If an entry holds a picture, drop the picture and restate the rest word for word.

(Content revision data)
▶

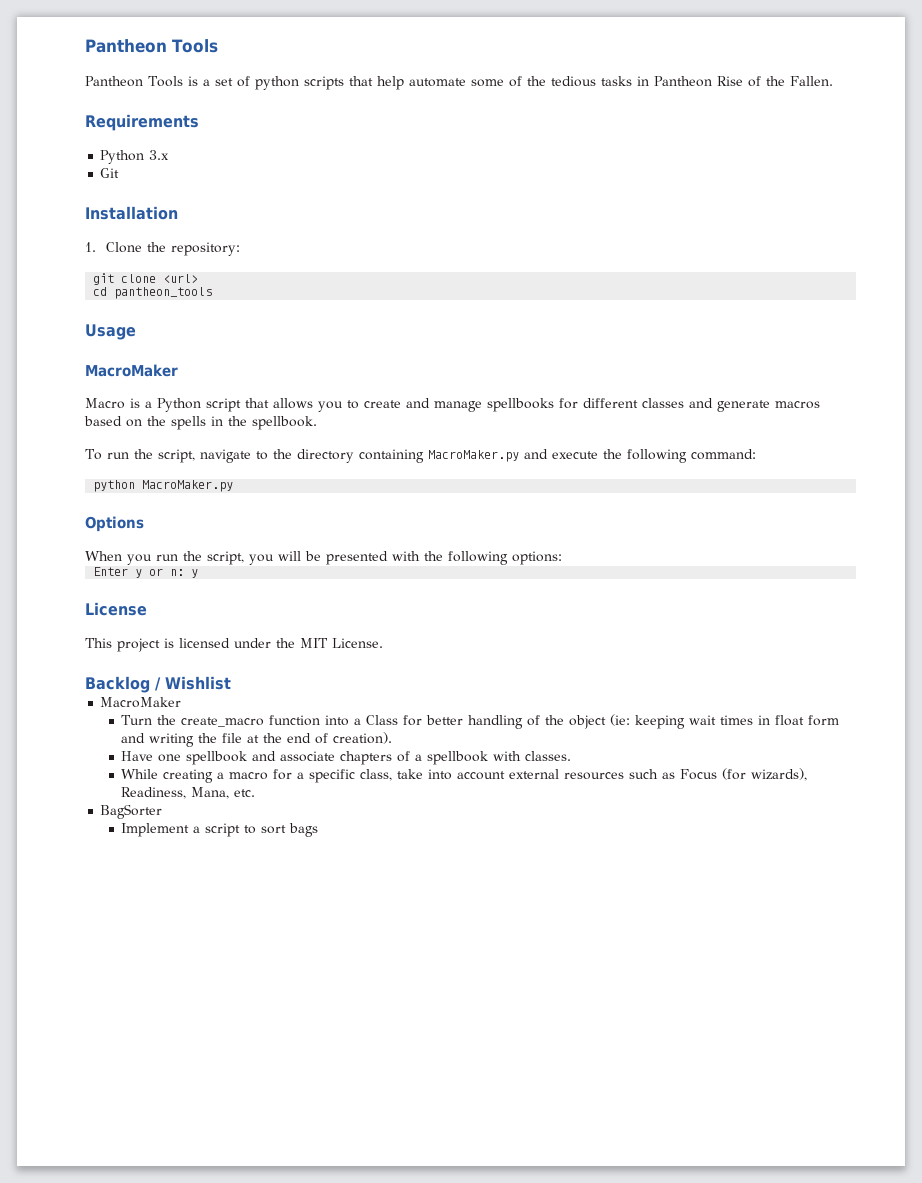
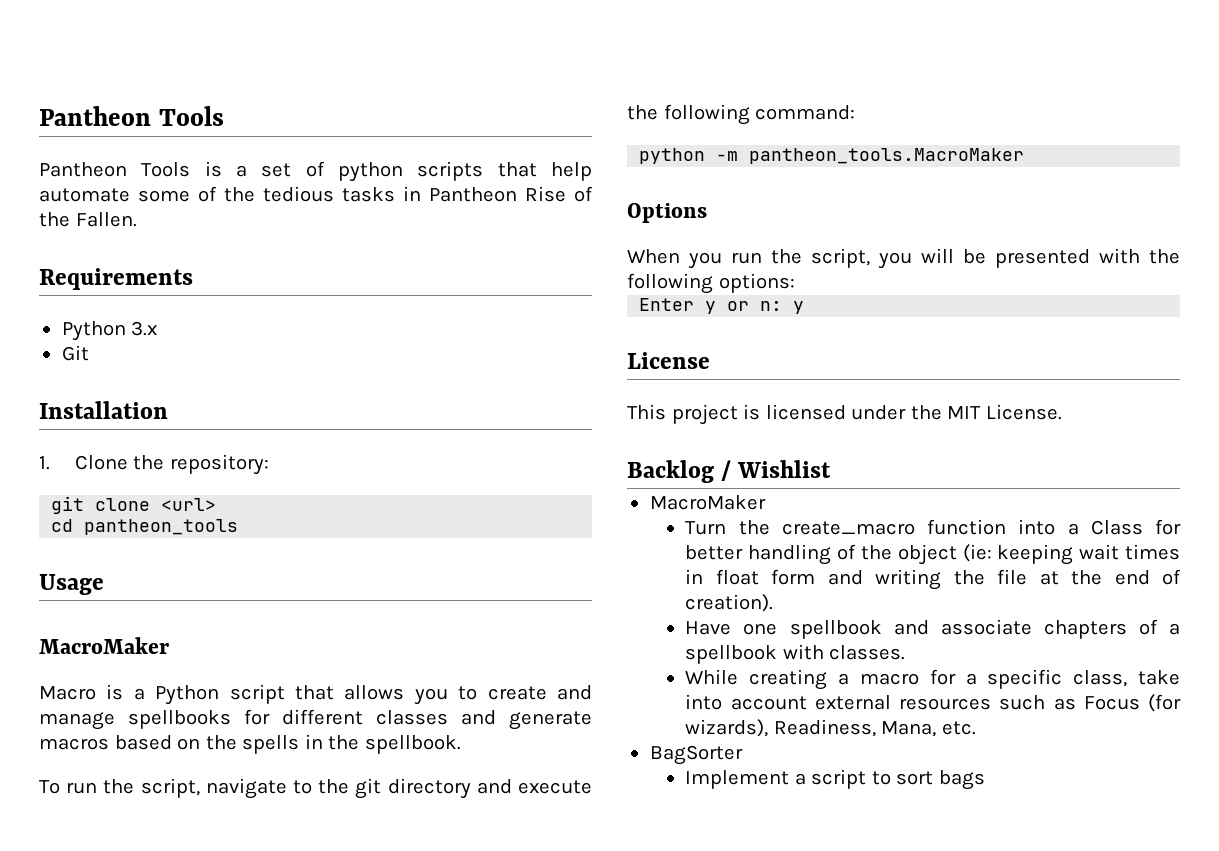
- To run the script, navigate to the directory containing MacroMaker.py and execute the following command:
+ To run the script, navigate to the git directory and execute the following command:
- python MacroMaker.py
+ python -m pantheon_tools.MacroMaker

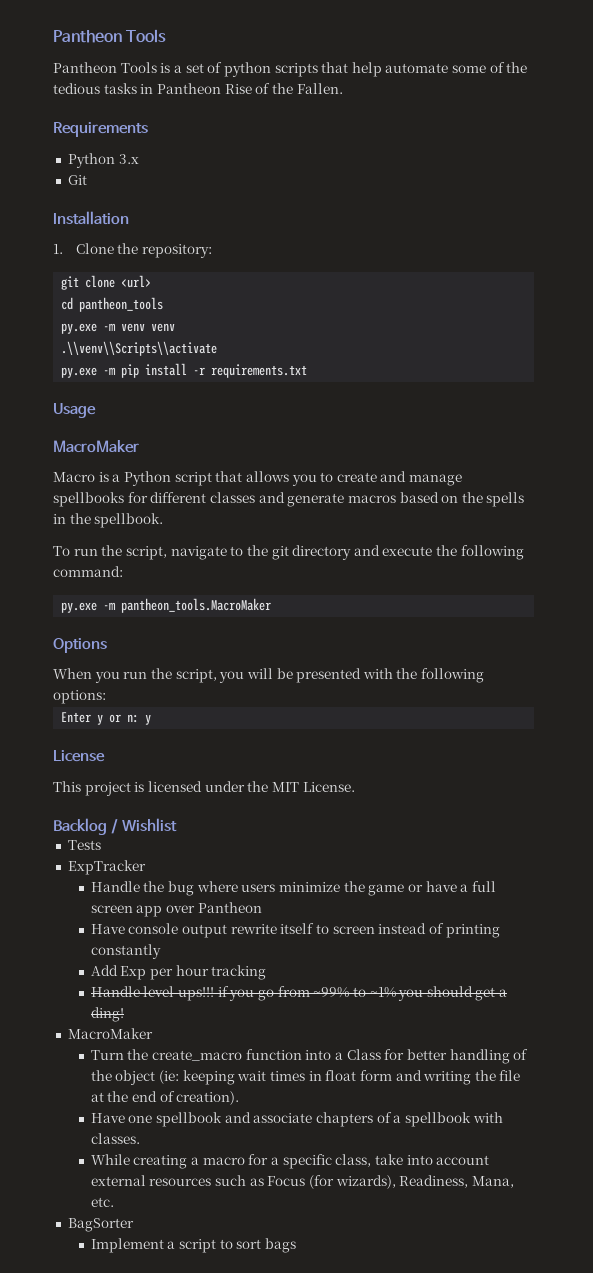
+ py.exe -m venv venv
+ .\\venv\\Scripts\\activate
+ py.exe -m pip install -r requirements.txt
- python -m pantheon_tools.MacroMaker
+ py.exe -m pantheon_tools.MacroMaker
+ Tests
+ ExpTracker
+ Handle the bug where users minimize the game or have a full screen app over Pantheon
+ Have console output rewrite itself to screen instead of printing constantly
+ Add Exp per hour tracking
+ Handle level ups!!! if you go from ~99% to ~1% you should get a ding!

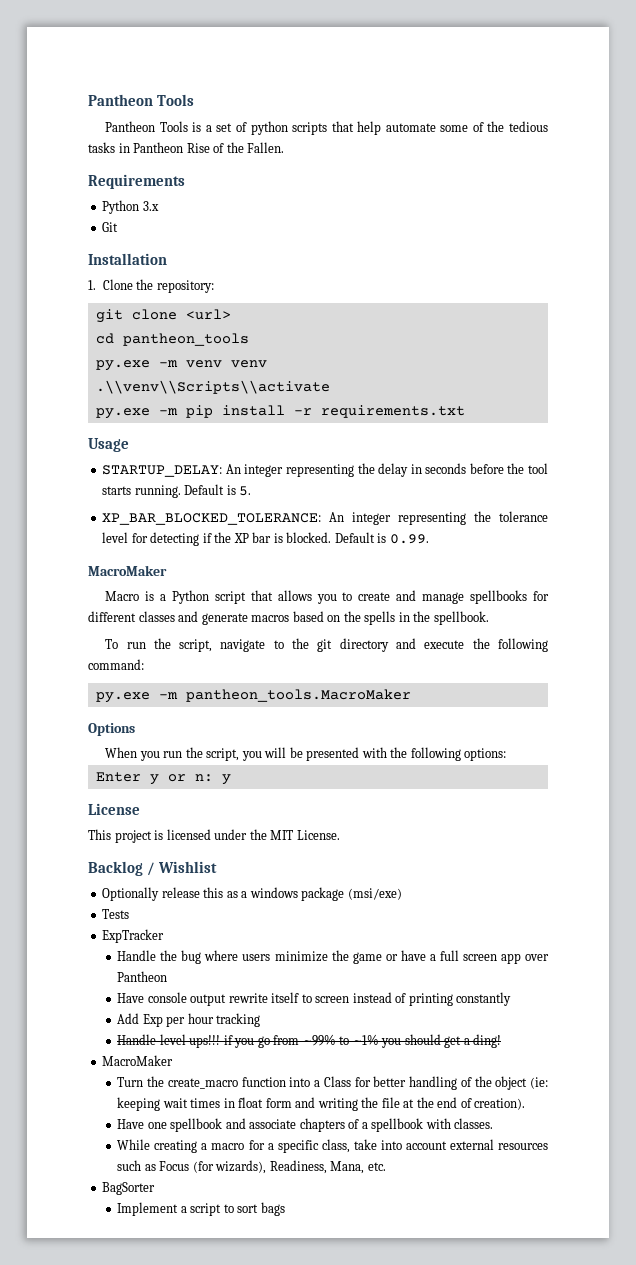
+ STARTUP_DELAY: An integer representing the delay in seconds before the tool starts running. Default is 5.
+ XP_BAR_BLOCKED_TOLERANCE: An integer representing the tolerance level for detecting if the XP bar is blocked. Default is 0.99.
+ Optionally release this as a windows package (msi/exe)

◀

▸ ANSWER AREA:
- To run the script, navigate to the directory containing MacroMaker.py and execute the following command:
+ To run the script, navigate to the git directory and execute the following command:
- python MacroMaker.py
+ python -m pantheon_tools.MacroMaker

+ py.exe -m venv venv
+ .\\venv\\Scripts\\activate
+ py.exe -m pip install -r requirements.txt
- python -m pantheon_tools.MacroMaker
+ py.exe -m pantheon_tools.MacroMaker
+ Tests
+ ExpTracker
+ Handle the bug where users minimize the game or have a full screen app over Pantheon
+ Have console output rewrite itself to screen instead of printing constantly
+ Add Exp per hour tracking
+ Handle level ups!!! if you go from ~99% to ~1% you should get a ding!

+ STARTUP_DELAY: An integer representing the delay in seconds before the tool starts running. Default is 5.
+ XP_BAR_BLOCKED_TOLERANCE: An integer representing the tolerance level for detecting if the XP bar is blocked. Default is 0.99.
+ Optionally release this as a windows package (msi/exe)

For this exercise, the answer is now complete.